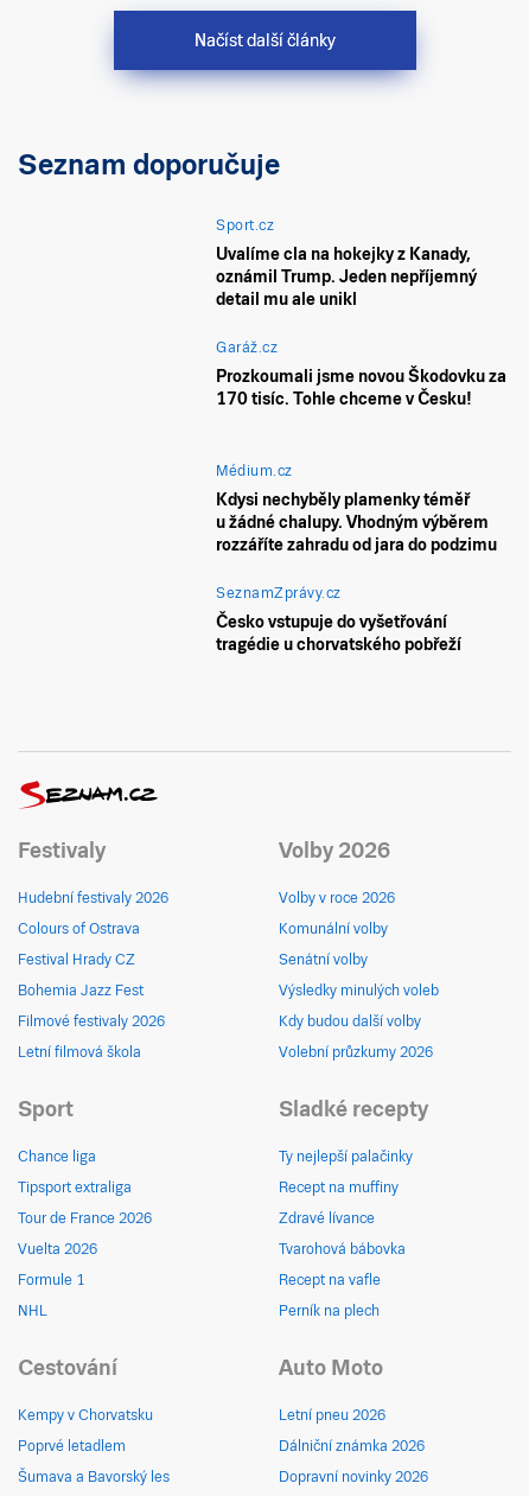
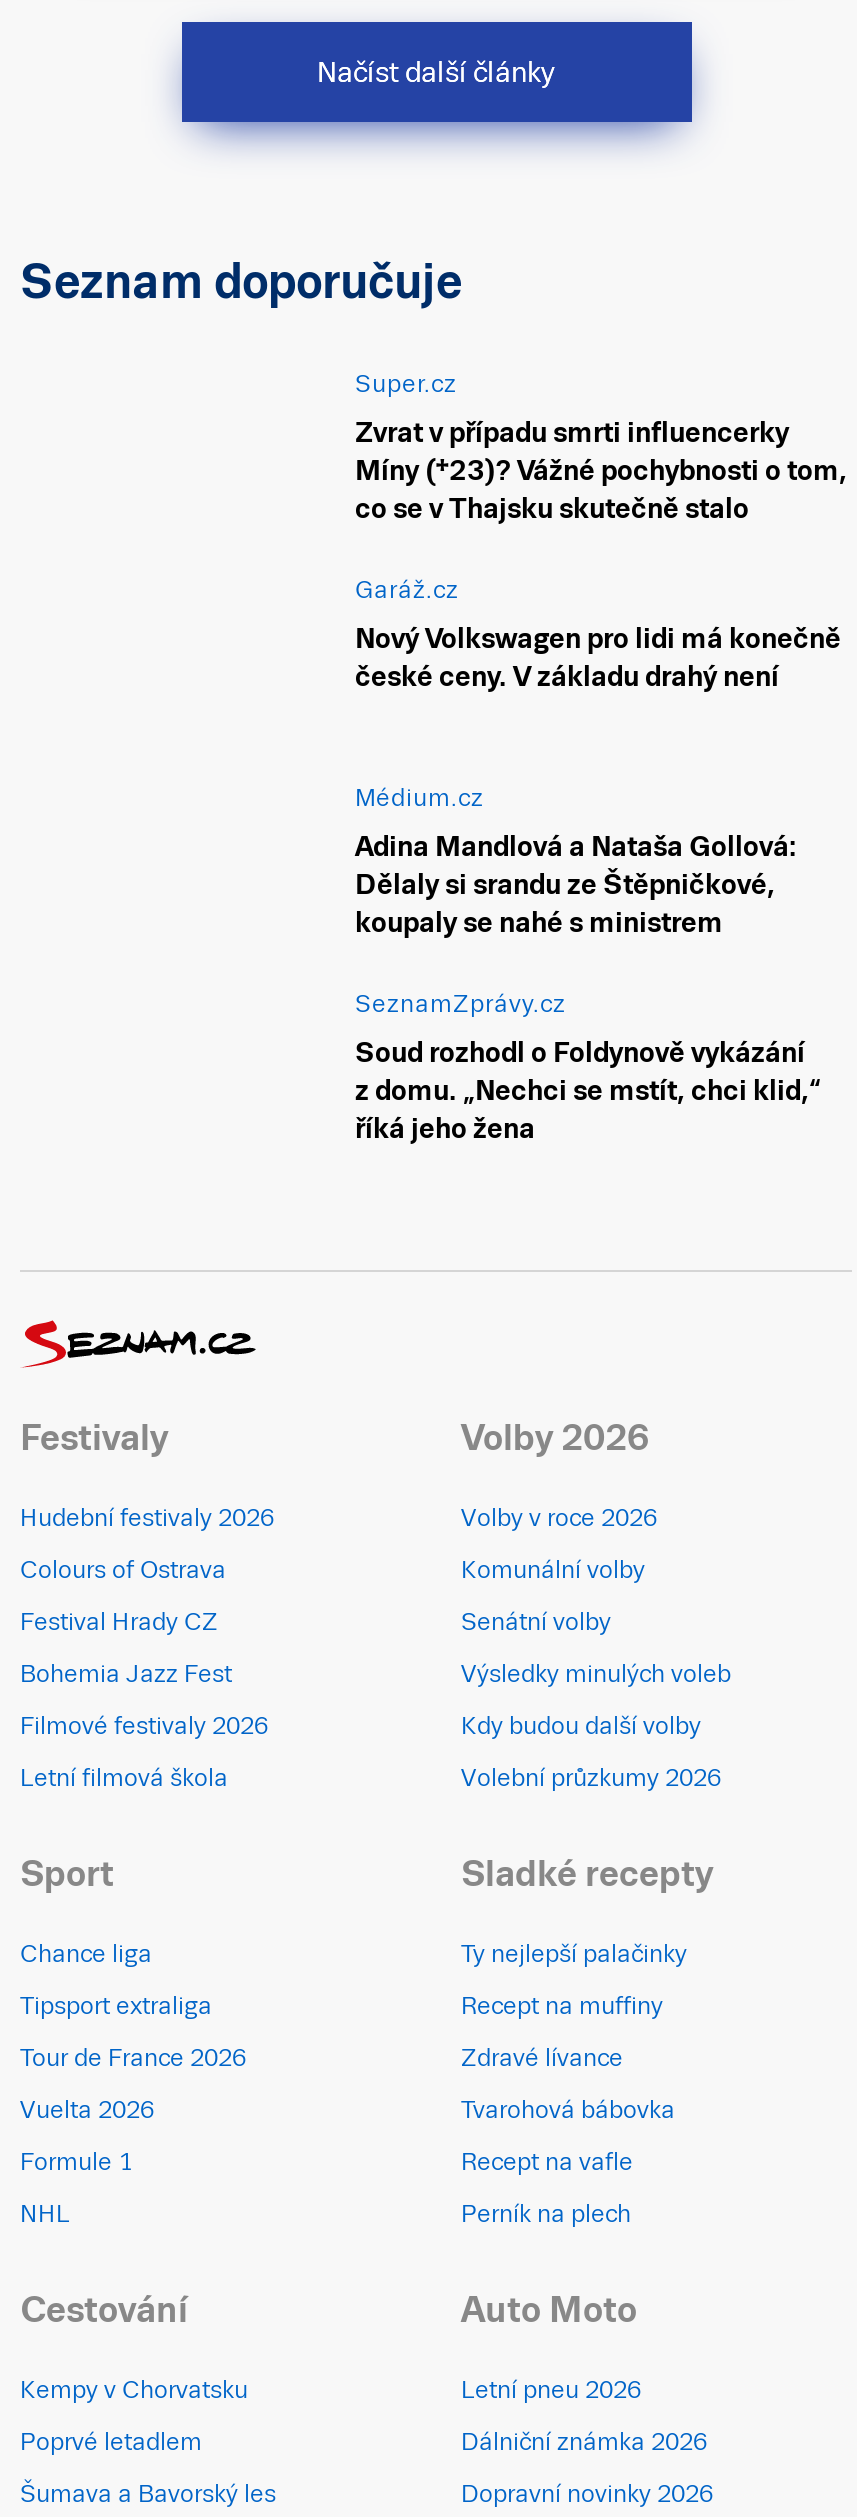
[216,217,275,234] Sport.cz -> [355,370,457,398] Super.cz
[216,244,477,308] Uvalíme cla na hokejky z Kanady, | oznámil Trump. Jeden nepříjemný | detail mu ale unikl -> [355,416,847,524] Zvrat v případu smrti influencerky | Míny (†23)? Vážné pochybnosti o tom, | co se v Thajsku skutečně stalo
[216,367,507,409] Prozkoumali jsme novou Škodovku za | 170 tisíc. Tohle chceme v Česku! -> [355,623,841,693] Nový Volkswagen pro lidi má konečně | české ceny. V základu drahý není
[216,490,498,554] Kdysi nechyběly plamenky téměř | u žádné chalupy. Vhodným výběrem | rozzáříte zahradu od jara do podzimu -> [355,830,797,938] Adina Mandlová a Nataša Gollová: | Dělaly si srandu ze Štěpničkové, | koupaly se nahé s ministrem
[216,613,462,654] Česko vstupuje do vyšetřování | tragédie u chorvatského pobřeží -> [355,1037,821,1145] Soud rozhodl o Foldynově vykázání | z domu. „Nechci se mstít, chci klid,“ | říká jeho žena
※ ※ ※
*Instructions for the task*: Working down from the line that contains "[216,367,507,409] Prozkoumali jsme", retype each line exactly through the last line of the data, and give nothing else.

*Problem solution*:
[216,367,507,409] Prozkoumali jsme novou Škodovku za | 170 tisíc. Tohle chceme v Česku! -> [355,623,841,693] Nový Volkswagen pro lidi má konečně | české ceny. V základu drahý není
[216,490,498,554] Kdysi nechyběly plamenky téměř | u žádné chalupy. Vhodným výběrem | rozzáříte zahradu od jara do podzimu -> [355,830,797,938] Adina Mandlová a Nataša Gollová: | Dělaly si srandu ze Štěpničkové, | koupaly se nahé s ministrem
[216,613,462,654] Česko vstupuje do vyšetřování | tragédie u chorvatského pobřeží -> [355,1037,821,1145] Soud rozhodl o Foldynově vykázání | z domu. „Nechci se mstít, chci klid,“ | říká jeho žena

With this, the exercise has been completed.